É mais comum que os paramédicos sejam processados ou acusados de negligência ou negligência médica no trabalho, mas essas queixas são frequentemente rejeitadas devido ao desafio de provar que a lesão de um paciente foi causada por potencial negligência ou atividade criminosa, disse Hodge.
Um caso em questão resultou de um incidente dentro de uma prisão de Michigan em 2017. Dois paramédicos e um oficial foram acusados em 2018 de homicídio culposo na morte de William Marshall, que estava sob custódia na prisão por posse de drogas quando começou a convulsionar no chão, tendo espasmos musculares e incapaz de andar, de acordo com os promotores do condado de Wayne.

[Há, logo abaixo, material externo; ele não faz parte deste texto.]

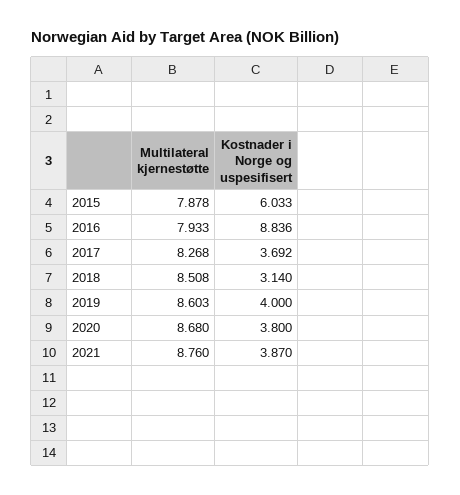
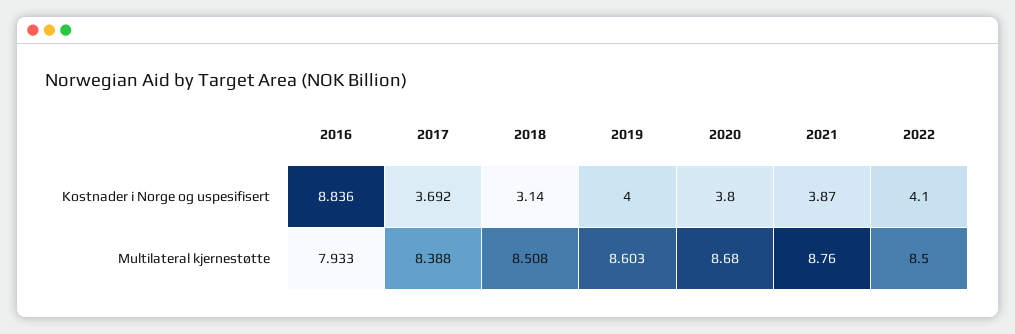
Multilateral kjernestøtte, 2015: 7.878 -> none
Kostnader i Norge og uspesifisert, 2015: 6.033 -> none
Multilateral kjernestøtte, 2017: 8.268 -> 8.388
Kostnader i Norge og uspesifisert, 2022: none -> 4.1
Multilateral kjernestøtte, 2022: none -> 8.5

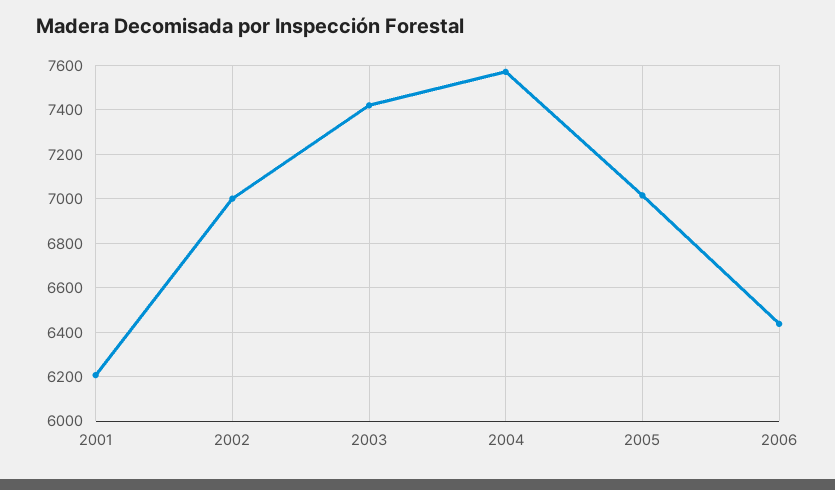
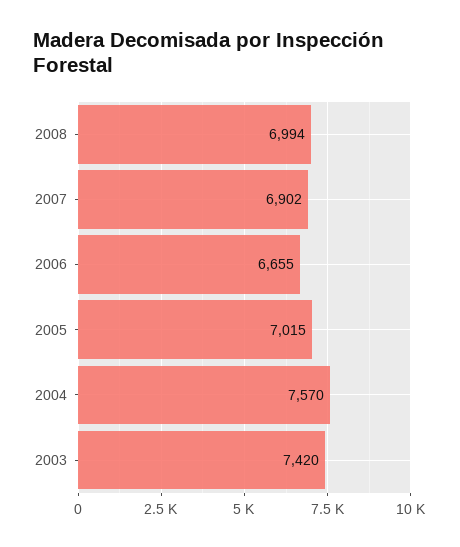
2001: 6200 -> none
2002: 7000 -> none
2006: 6450 -> 6655
2008: none -> 6994
2007: none -> 6902

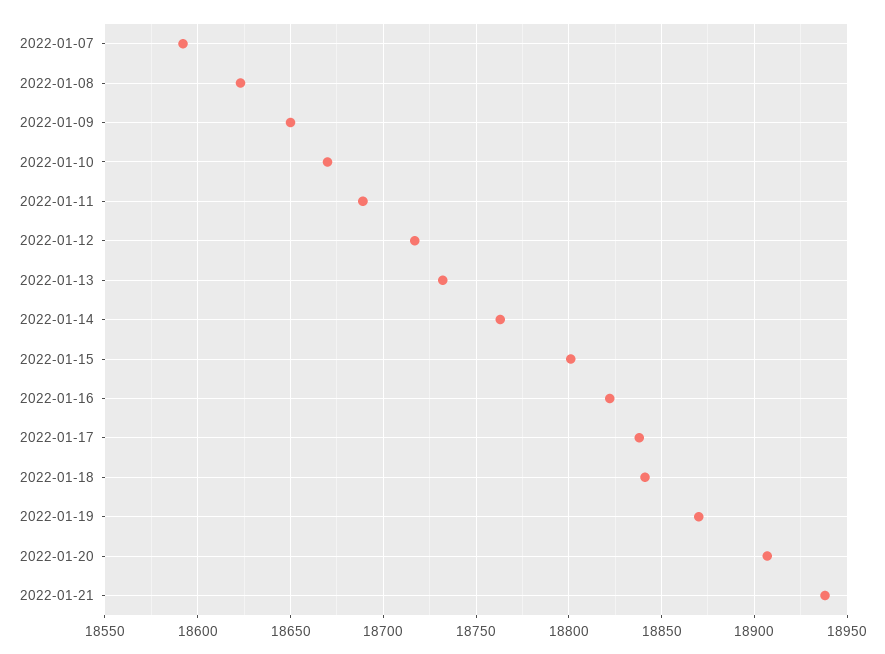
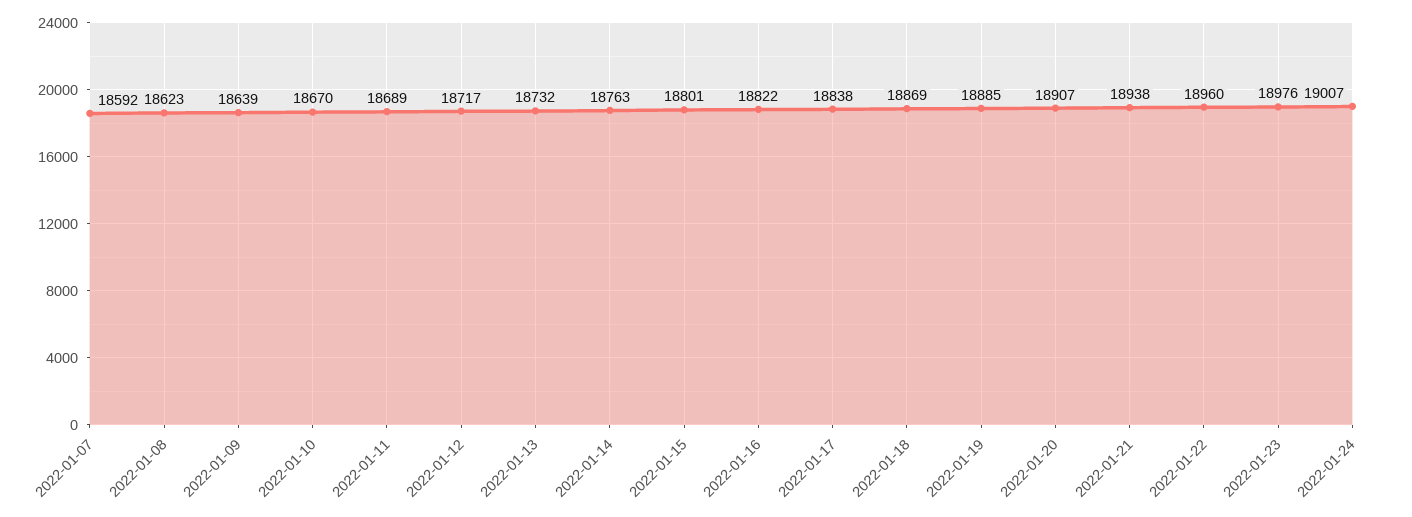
2022-01-09: 18650 -> 18639
2022-01-18: 18840 -> 18869
2022-01-19: 18870 -> 18885
2022-01-22: none -> 18960
2022-01-23: none -> 18976
2022-01-24: none -> 19007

Quando os paramédicos chegaram, Marshall disse que estava a ter uma convulsão e implorou por ajuda, segundo os promotores, mas nenhum dos paramédicos ofereceu assistência médica e ele foi colocado de volta na cela. Ele morreu em poucas horas devido à toxicidade da cocaína, disseram os promotores. Em 2019, as acusações contra o policial e os dois paramédicos foram retiradas depois que um juiz decidiu que a promotoria não poderia provar que suas ações causaram a morte de Marshall.
Os promotores relutantemente apresentam acusações contra agentes do governo protegidos pela doutrina da imunidade soberana e têm ampla margem de manobra em "decisões judiciais" no campo, de acordo com McCoy. Os procuradores enfrentam um elevado ónus para provar aos jurados, sem margem para dúvidas, que os paramédicos foram tão negligentes que causaram uma morte, acrescentou.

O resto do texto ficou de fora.